• ASSIGNMENT
The entries below hold a line with "Rtx 2060 super" and a line with "MECCA WALL BASIN/BATH MIXER SEPARETE BACK PLATE 230MM BRUSHED". Return those lines and all that lie between them, exactly and only.

** DATA LISTING follows **

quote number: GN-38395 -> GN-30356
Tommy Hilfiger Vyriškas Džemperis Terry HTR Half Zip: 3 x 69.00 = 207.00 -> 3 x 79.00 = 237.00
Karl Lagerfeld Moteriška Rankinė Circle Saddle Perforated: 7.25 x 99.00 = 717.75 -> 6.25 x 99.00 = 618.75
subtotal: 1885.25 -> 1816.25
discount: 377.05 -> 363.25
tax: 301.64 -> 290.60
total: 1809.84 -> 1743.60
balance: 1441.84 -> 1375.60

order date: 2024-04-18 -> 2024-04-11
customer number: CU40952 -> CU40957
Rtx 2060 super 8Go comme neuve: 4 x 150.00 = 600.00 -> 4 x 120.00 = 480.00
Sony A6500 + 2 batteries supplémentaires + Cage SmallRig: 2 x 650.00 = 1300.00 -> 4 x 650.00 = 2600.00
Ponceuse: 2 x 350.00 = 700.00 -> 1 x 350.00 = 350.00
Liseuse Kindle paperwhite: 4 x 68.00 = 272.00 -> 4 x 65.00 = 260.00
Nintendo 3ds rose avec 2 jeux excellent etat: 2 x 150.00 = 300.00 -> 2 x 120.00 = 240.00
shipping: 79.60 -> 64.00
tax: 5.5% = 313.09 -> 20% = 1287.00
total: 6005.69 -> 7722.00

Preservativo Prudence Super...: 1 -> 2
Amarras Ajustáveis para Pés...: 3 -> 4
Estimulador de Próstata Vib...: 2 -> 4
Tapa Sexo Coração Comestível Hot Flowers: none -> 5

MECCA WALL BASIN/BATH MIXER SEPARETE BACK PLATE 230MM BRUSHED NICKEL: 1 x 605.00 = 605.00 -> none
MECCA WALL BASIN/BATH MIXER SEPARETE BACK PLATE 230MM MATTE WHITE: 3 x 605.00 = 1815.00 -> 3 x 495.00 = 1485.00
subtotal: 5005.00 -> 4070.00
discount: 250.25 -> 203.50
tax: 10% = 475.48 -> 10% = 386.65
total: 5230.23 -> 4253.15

** End of DATA LISTING **

• ANSWER TO THIS PROBLEM
Rtx 2060 super 8Go comme neuve: 4 x 150.00 = 600.00 -> 4 x 120.00 = 480.00
Sony A6500 + 2 batteries supplémentaires + Cage SmallRig: 2 x 650.00 = 1300.00 -> 4 x 650.00 = 2600.00
Ponceuse: 2 x 350.00 = 700.00 -> 1 x 350.00 = 350.00
Liseuse Kindle paperwhite: 4 x 68.00 = 272.00 -> 4 x 65.00 = 260.00
Nintendo 3ds rose avec 2 jeux excellent etat: 2 x 150.00 = 300.00 -> 2 x 120.00 = 240.00
shipping: 79.60 -> 64.00
tax: 5.5% = 313.09 -> 20% = 1287.00
total: 6005.69 -> 7722.00

Preservativo Prudence Super...: 1 -> 2
Amarras Ajustáveis para Pés...: 3 -> 4
Estimulador de Próstata Vib...: 2 -> 4
Tapa Sexo Coração Comestível Hot Flowers: none -> 5

MECCA WALL BASIN/BATH MIXER SEPARETE BACK PLATE 230MM BRUSHED NICKEL: 1 x 605.00 = 605.00 -> none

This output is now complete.